Et pourtant, voici un livre qui n’est nullement de redite ou de nostalgie, transcendant au contraire les circonstances de sa composition. Si les hantises connues de G. Goffette sont reconnaissables, c’est entremêlées à d’autres, tandis que les formulations ne cessent de se réinventer. Allergie au monde urbain et prédilection pour le terrien font une large place aux images de l’arbre, de la forêt, de la colline, sans oublier les motifs aériens de l’azur et de l’oiseau, ou encore les évocations de la mer. Loin de l’immobilité, cet univers est parcouru de multiples déplacements : voyage en train ou à vélo, premier pas dans la lumière matinale, insistance particulière sur le motif de la chute, qu’il s’agisse d’oiseaux, d’une échelle, d’Icare ou du ciel lui-même… Sans doute ceci n’est-il pas sans lien avec le sentiment d’inconfort moral et de vague culpabilité qui traverse le recueil de façon lancinante : « exil », « âcre existence », « monde aveugle et vil », « larmes », « bourreau », etc.  La pensée de la mort n’est jamais très loin, qui « suit comme une ombre chaque geste du vif », lève des questions sans réponse, rejoint enfin le souvenir du père et de cette larme sur sa joue au moment de s’éteindre. La fin de l’existence se noue à ce qui fut sa préhistoire fondatrice : les années d’enfance. Chez Goffette, dirait-on, l’enfance est par excellence ce qui (s’) échappe, se tient hors de portée des adultes dans les jeux et les secrets, dans le sommeil, dans les regards expectatifs. Elle n’est accessible que dans l’après-coup : « tous nous reviendrons un jour dans la cuisine d’enfance », d’où cet insistant motif du retour, de la remontée, dont Ulysse et Pénélope sont les figures emblématiques.
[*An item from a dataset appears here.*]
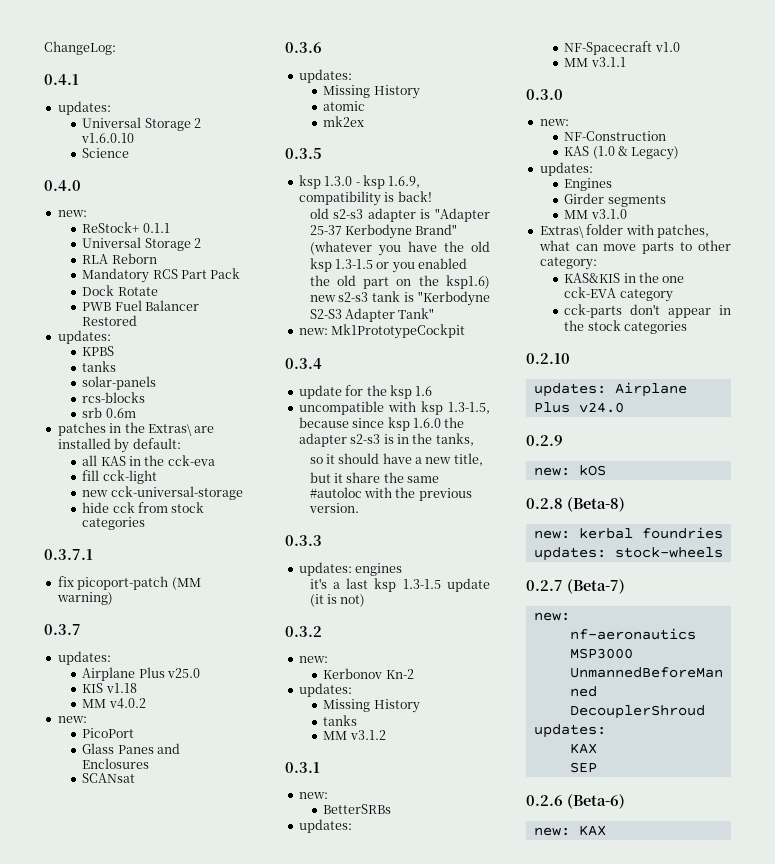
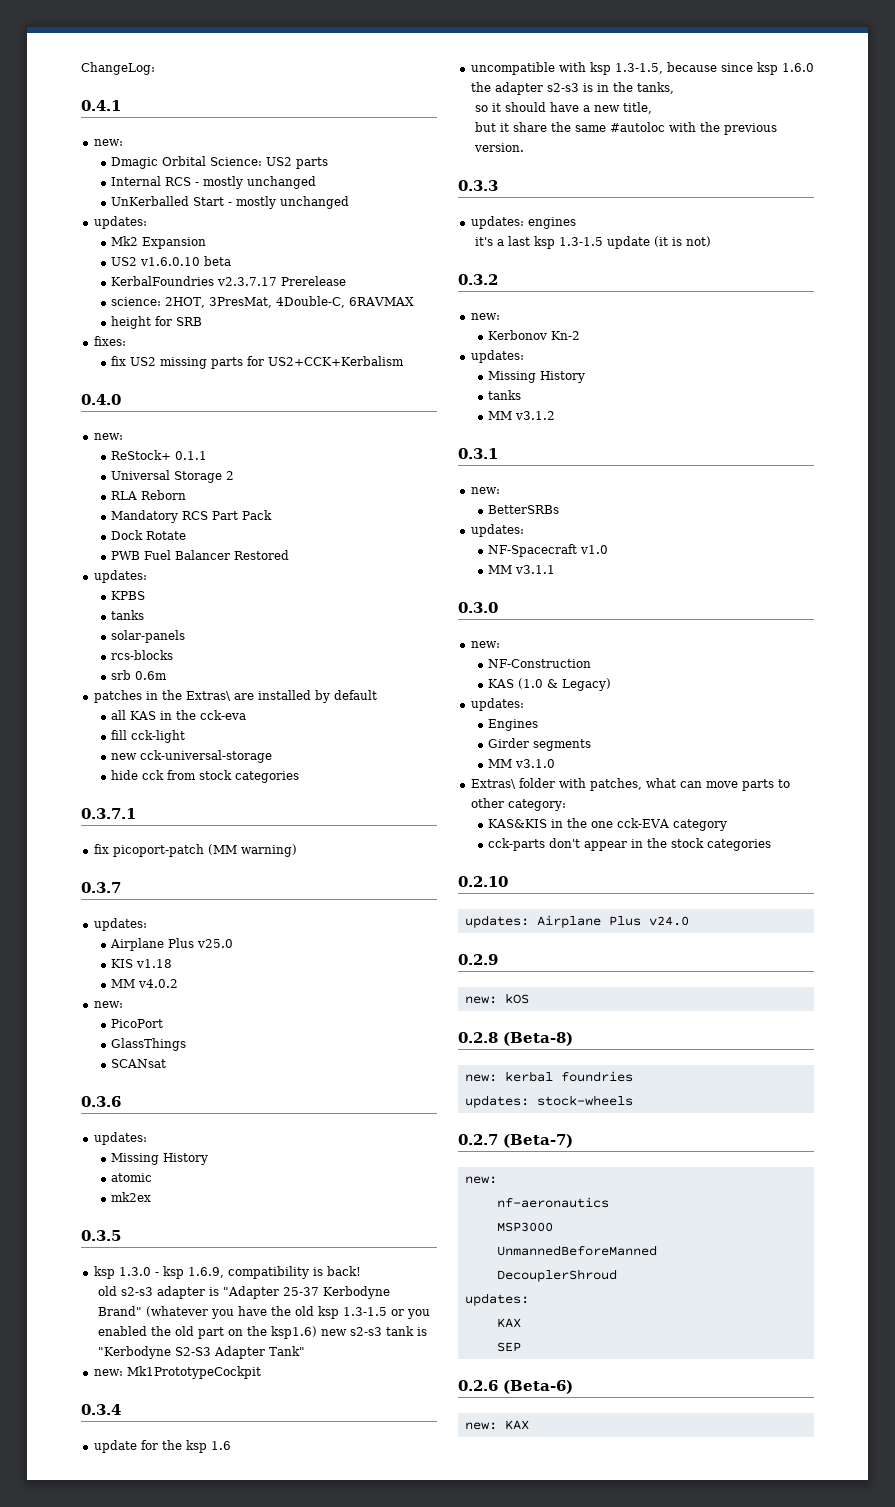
[57,101,111,115] [82,117,202,131] [81,133,135,143] [82,148,130,158] updates: // Universal Storage 2 v1.6.0.10 // Science -> [93,139,123,146] [110,156,328,169] [110,176,316,189] [110,196,349,209] [93,216,147,229] [110,236,206,249] [110,256,231,266] [110,276,346,286] [110,296,414,308] [110,316,202,329] [93,336,126,346] [110,356,404,369] new: // Dmagic Orbital Science: US2 parts // Internal RCS - mostly unchanged // UnKerballed Start - mostly unchanged // updates: // Mk2 Expansion // US2 v1.6.0.10 beta // KerbalFoundries v2.3.7.17 Prerelease // science: 2HOT, 3PresMat, 4Double-C, 6RAVMAX // height for SRB // fixes: // fix US2 missing parts for US2+CCK+Kerbalism
[132,438,181,449] default: -> [333,690,377,700] default
[82,743,181,754] [82,758,150,769] Glass Panes and Enclosures -> [110,1038,186,1051] GlassThings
Le recueil, d’autre part, est émaillé de noms d’écrivains : Béatrix Beck, Chateaubriand, Yves Leclair, Homère, Jacques Réda, Joël Leick, Gérard Noiret, Emily Dickinson, Jude Stéfan, Jorge-Luis Borges, Yves Bonnefoy, Roger Lannes, etc.  On sait que G. Goffette est un immense lecteur et que sa bibliothèque, à cheval sur Paris et la Gaume – la ville et la campagne –, compte des milliers de volumes. « C’est mon seul univers, dans le fond. Je pourrais passer ma vie dedans », déclare-t-il à Cédric Petit (Le Soir, 13 mai 2020). Cet aveu a quelque chose de profondément paradoxal, venant de quelqu’un pour qui le monde naturel compte autant. Biosphère et bibliosphère sont par essence, non par accident, profondément antagonistes. Elles imposent à leurs adeptes communs sinon quelque duplicité, du moins un louvoiement constant où nulle vérité totalisante ne peut se faire jour : « tu es resté trop longtemps à la merci des mots pour oser regarder le ciel tout nu bien en face ». Les expressions dont use l’auteur à propos de l’écriture poétique sont significatives, en ce qu’elles tentent de conjoindre le concret et le langagier : « almanach du ciel », « corde usée des images », « cherchant le mot qui fait mouche », « le profil d’aigle du mot amour ». Le dilemme est à l’évidence insoluble, mais c’est dans cet insoluble, précisément, que prend source et force l’écriture poétique. Pain perdu nous en offre une fois de plus la démonstration saisissante, sans la moindre concession à la facilité.